==== Records supplied

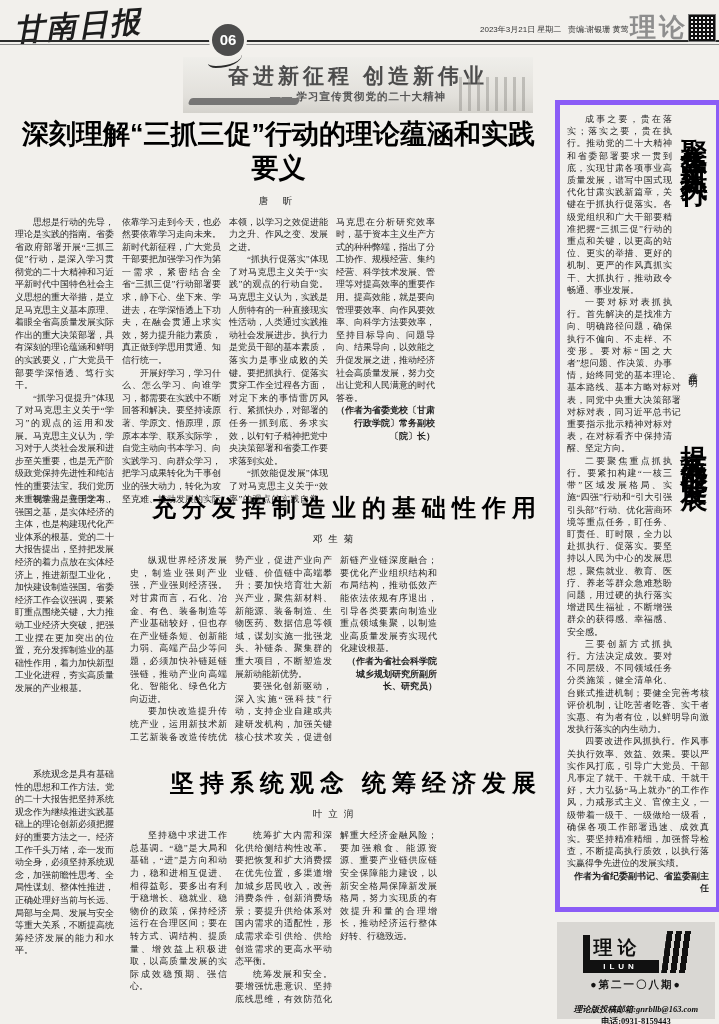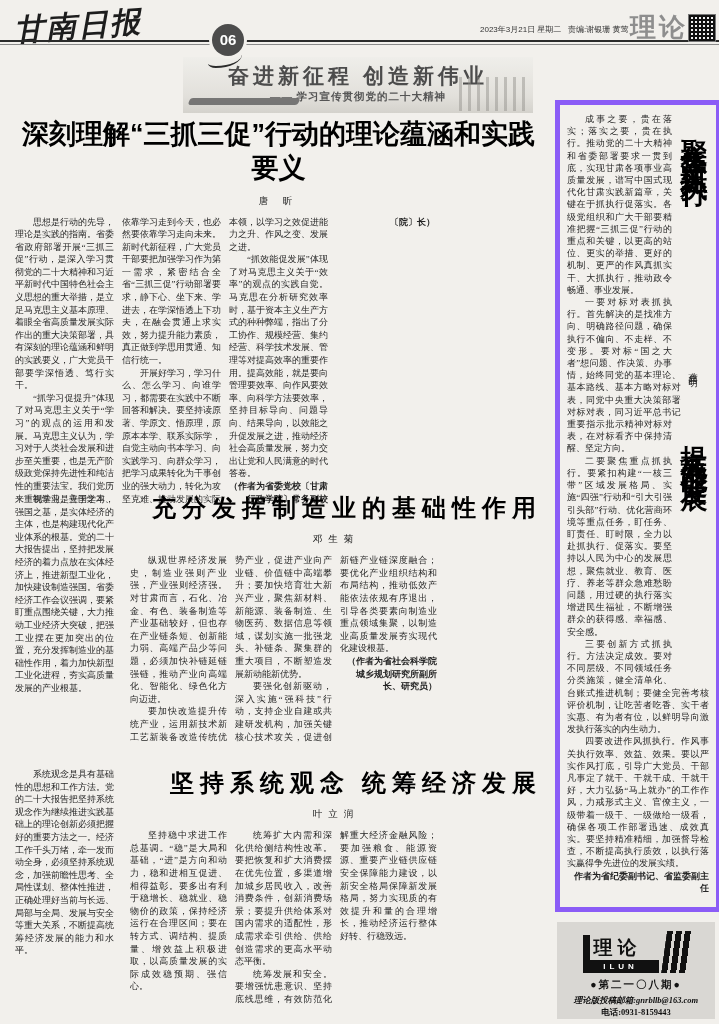--- a/index.html
+++ b/index.html
@@ -114,6 +114,7 @@
       <p>思想是行动的先导，理论是实践的指南。省委省政府部署开展“三抓三促”行动，是深入学习贯彻党的二十大精神和习近平新时代中国特色社会主义思想的重大举措，是立足马克思主义基本原理、着眼全省高质量发展实际作出的重大决策部署，具有深刻的理论蕴涵和鲜明的实践要义，广大党员干部要学深悟透、笃行实干。</p>
       <p>“抓学习促提升”体现了对马克思主义关于“学习”的观点的运用和发展。马克思主义认为，学习对于人类社会发展和进步至关重要，也是无产阶级政党保持先进性和纯洁性的重要法宝。我们党历来重视学习、善于学习，依靠学习走到今天，也必然要依靠学习走向未来。新时代新征程，广大党员干部要把加强学习作为第一需求，紧密结合全省“三抓三促”行动部署要求，静下心、坐下来、学进去，在学深悟透上下功夫，在融会贯通上求实效，努力提升能力素质，真正做到学思用贯通、知信行统一。</p>
       <p>开展好学习，学习什么、怎么学习、向谁学习，都需要在实践中不断回答和解决。要坚持读原著、学原文、悟原理，原原本本学、联系实际学，自觉主动向书本学习、向实践学习、向群众学习，把学习成果转化为干事创业的强大动力，转化为攻坚克难、推动发展的实际本领，以学习之效促进能力之升、作风之变、发展之进。</p>
+      <p>“抓执行促落实”体现了对马克思主义关于“实践”的观点的行动自觉。马克思主义认为，实践是人所特有的一种直接现实性活动，人类通过实践推动社会发展进步。执行力是党员干部的基本素质，落实力是事业成败的关键。要把抓执行、促落实贯穿工作全过程各方面，对定下来的事情雷厉风行、紧抓快办，对部署的任务一抓到底、务求实效，以钉钉子精神把党中央决策部署和省委工作要求落到实处。</p>
       <p>“抓效能促发展”体现了对马克思主义关于“效率”的观点的实践自觉。马克思在分析研究效率时，基于资本主义生产方式的种种弊端，指出了分工协作、规模经营、集约经营、科学技术发展、管理等对提高效率的重要作用。提高效能，就是要向管理要效率、向作风要效率、向科学方法要效率，坚持目标导向、问题导向、结果导向，以效能之升促发展之进，推动经济社会高质量发展，努力交出让党和人民满意的时代答卷。</p>
       <p class="attr-line">（作者为省委党校〔甘肃行政学院〕常务副校〔院〕长）</p>
     </div>

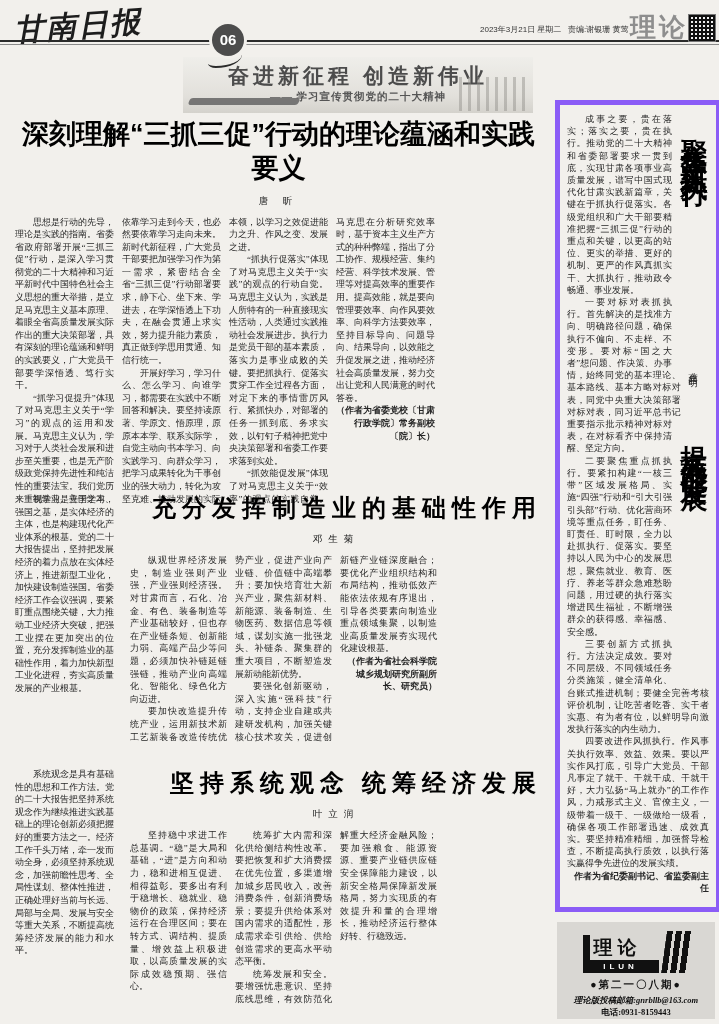--- a/index.html
+++ b/index.html
@@ -81,7 +81,7 @@
   .logo-books{width:26px;height:42px;background:
             repeating-linear-gradient(90deg,#111 0 6px,#d9d7d3 6px 9px);transform:skewX(-8deg);}
   .issue-line{margin-top:5px;font-size:10.5px;font-weight:bold;letter-spacing:2px;color:#111;}
-  .email-line{margin-top:3px;font-size:8.5px;font-weight:bold;font-style:italic;color:#111;}
+  .email-line{margin-top:12px;font-size:8.5px;font-weight:bold;font-style:italic;color:#111;}
   .phone-line{margin-top:0;font-size:8.5px;font-weight:bold;color:#111;}
 </style>
 </head>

========

The problem
Only a number is wanted: how many lines of the material above hold "size"?

Task result
4